Le dimanche 24 avril prochain, les Français iront, à nouveau, aux urnes pour départager les deux candidats restés en lice lors du premier tour de l’élection présidentielle. A savoir, Emmanuel Macron et Marine Le Pen. Un étudiant de la Sorbonne a eu ces mots un peu excessifs: « C’est le choix entre la peste et le choléra ». Il y a, en tous cas, une ambiance générale de rejet.
Président sortant, Emmanuel Macron doit commencer par défendre son bilan (2017-2022) avant d’aborder le « nouveau rêve » qu’il entend proposer à ses concitoyens. Bien que jeune, beau et intelligent, Macron est plutôt mal aimé. Il est perçu comme un homme distant. Arrogant. « Il n’a pas réalisé ses promesses », dit-on ici et là. Il reste que l’environnement international troublé semble plaider en sa faveur. Au motif qu’il incarne l’expérience.
Président du Rassemblement National (RN), Marine Le Pen, elle, doit défendre un « projet ». Mal aimée du fait de la radicalité de son discours, la fille de Jean-Marie Le Pen se présente désormais en « Femme d’Etat », lit-on sur ses affiches. Son discours est de plus en plus « modéré ». Une modération perçue par ses contempteurs comme une « ruse de guerre ». Elle clame sa volonté de « changer le système ». Des segments de la population lui reproche sa « proximité » avec Vladimir Poutine.
Mercredi 20 avril, les Français vont suivre le débat Macron-Le Pen. Un rendez d’une importance majeure pour chaque candidat. C’est généralement lors de ce « combat singulier » qu’un postulant prend l’avantage sur l’autre. Une petite phrase suffit à faire la différence. En 1974, Valery Giscard d’Estaing avait « terrassé » François Mitterrand avec sa fameuse phrase « Vous n’avez pas le monopole du cœur! ». Ce dernier prendra sa revanche en mai 1981 en disant à Giscard: « Vous êtes l’homme du passif ». Qui oubliera le « Moi, Président »… de François Hollande face à un Nicolas Sarkozy « groggy »? Les journalistes chargés d’arbitrer cette joute sont triés sur le volet. C’est le sujet de cet édito.
Présentateur du « 20 heures » de la télévision commerciale TF1, Gilles Bouleau, réputé pour sa courtoisie et sa pertinence, est plébiscité dans les deux camps. Quid de la télévision publique?

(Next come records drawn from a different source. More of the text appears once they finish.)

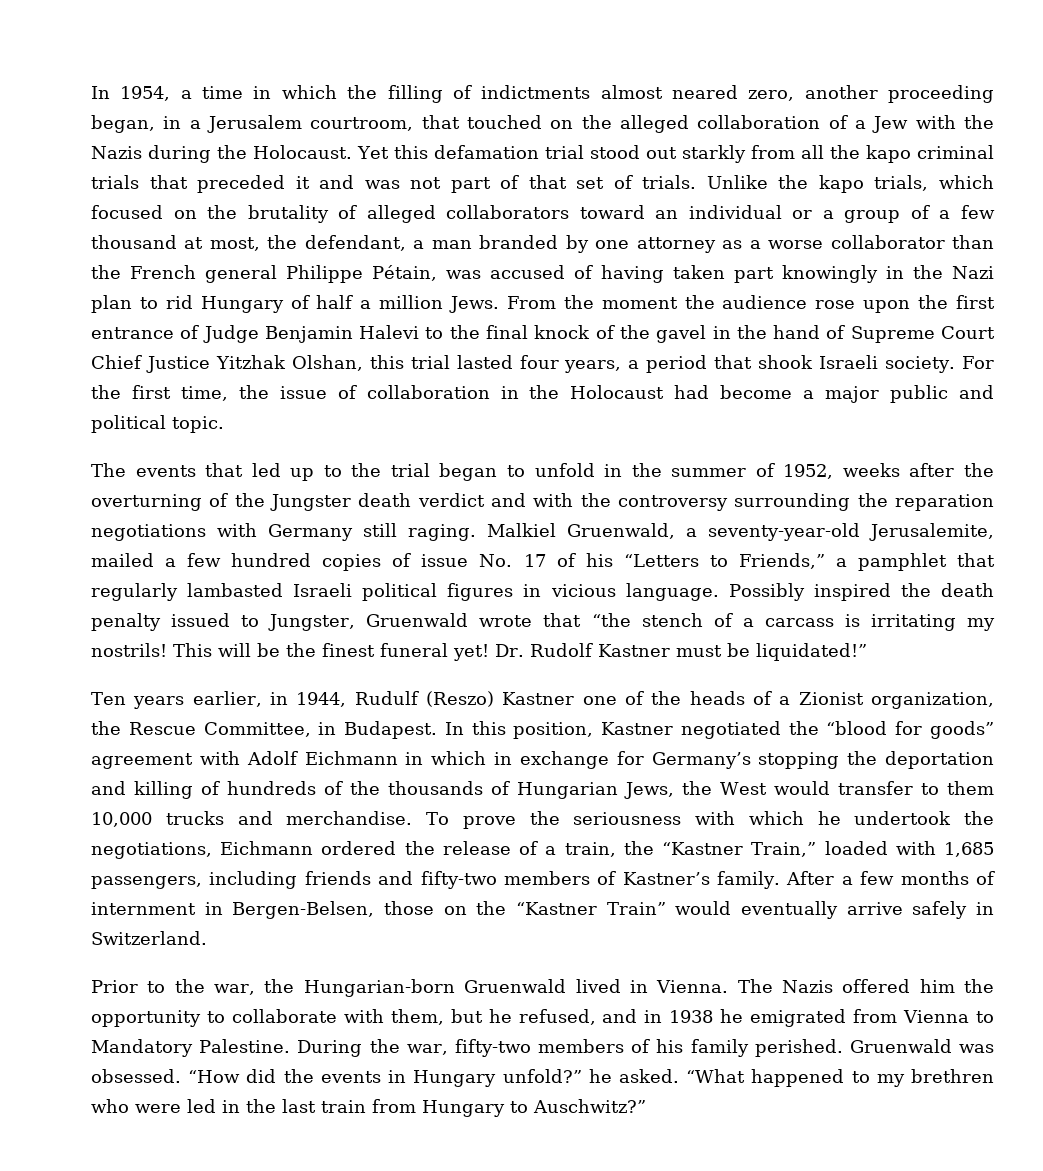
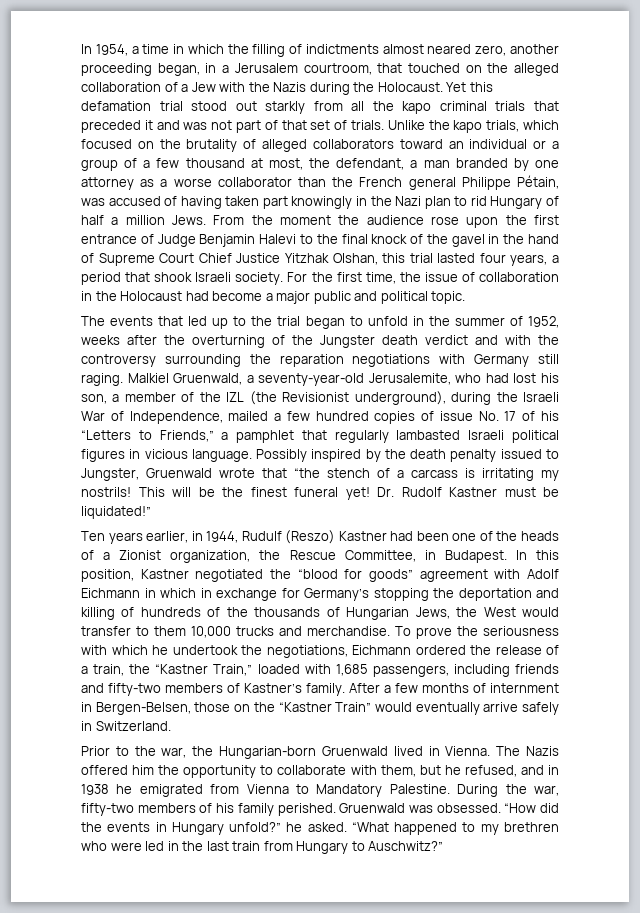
- Malkiel Gruenwald, a seventy-year-old Jerusalemite, mailed a few hundred copies of issue No. 17 of his “Letters to Friends,” a pamphlet that regularly lambasted Israeli political figures in vicious language.
+ Malkiel Gruenwald, a seventy-year-old Jerusalemite, who had lost his son, a member of the IZL (the Revisionist underground), during the Israeli War of Independence, mailed a few hundred copies of issue No. 17 of his “Letters to Friends,” a pamphlet that regularly lambasted Israeli political figures in vicious language.
- Possibly inspired the death penalty issued to Jungster, Gruenwald wrote that “the stench of a carcass is irritating my nostrils!
+ Possibly inspired by the death penalty issued to Jungster, Gruenwald wrote that “the stench of a carcass is irritating my nostrils!
- Ten years earlier, in 1944, Rudulf (Reszo) Kastner one of the heads of a Zionist organization, the Rescue Committee, in Budapest.
+ Ten years earlier, in 1944, Rudulf (Reszo) Kastner had been one of the heads of a Zionist organization, the Rescue Committee, in Budapest.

Présentatrice du JT de 20 heures de la télévision publique France2, Anne-Sophie Lapix, a été « éconduite » tant par le « clan » Le Pen que celui de Macron. C’est la Franco-Libanaise Léa Salamé qui a « raflé la mise ». Elle présente actuellement « Elysée 2022 » sur France2.
Que reproche-t-on à Anne-Sophie Lapix? Les « macroniens » arborent un silence assourdissant. « Elle n’arrive pas à dissimuler son hostilité vis-à-vis de Marine Le Pen à chaque fois qu’elle la reçoit », tempête Jordan Bardella, le numéro 2 du Rassemblement National.
Le cas Anne-Sophie Lapix mérite de faire l’objet d’un débat dans les écoles de journalisme.
Il est reproché à l’interviewer « Anne-Sophie » de manifester son antipathie à l’égard de l’interviewé. Cette antipathie s’illustre sous la forme d’une agressivité. C’est bien connu que certains journalistes aiment se montrer impertinents au point de déconsidérer la personne en face. L’impertinence finit par prendre une tournure d’un « affrontement ».
Fondateur du quotidien français « Le Monde », Hubert Beuve-Méry a eu ces mots: « Il faut laisser le journal à l’abri de tout militantisme, ce qui n’exclut pas l’engagement au moment voulu ».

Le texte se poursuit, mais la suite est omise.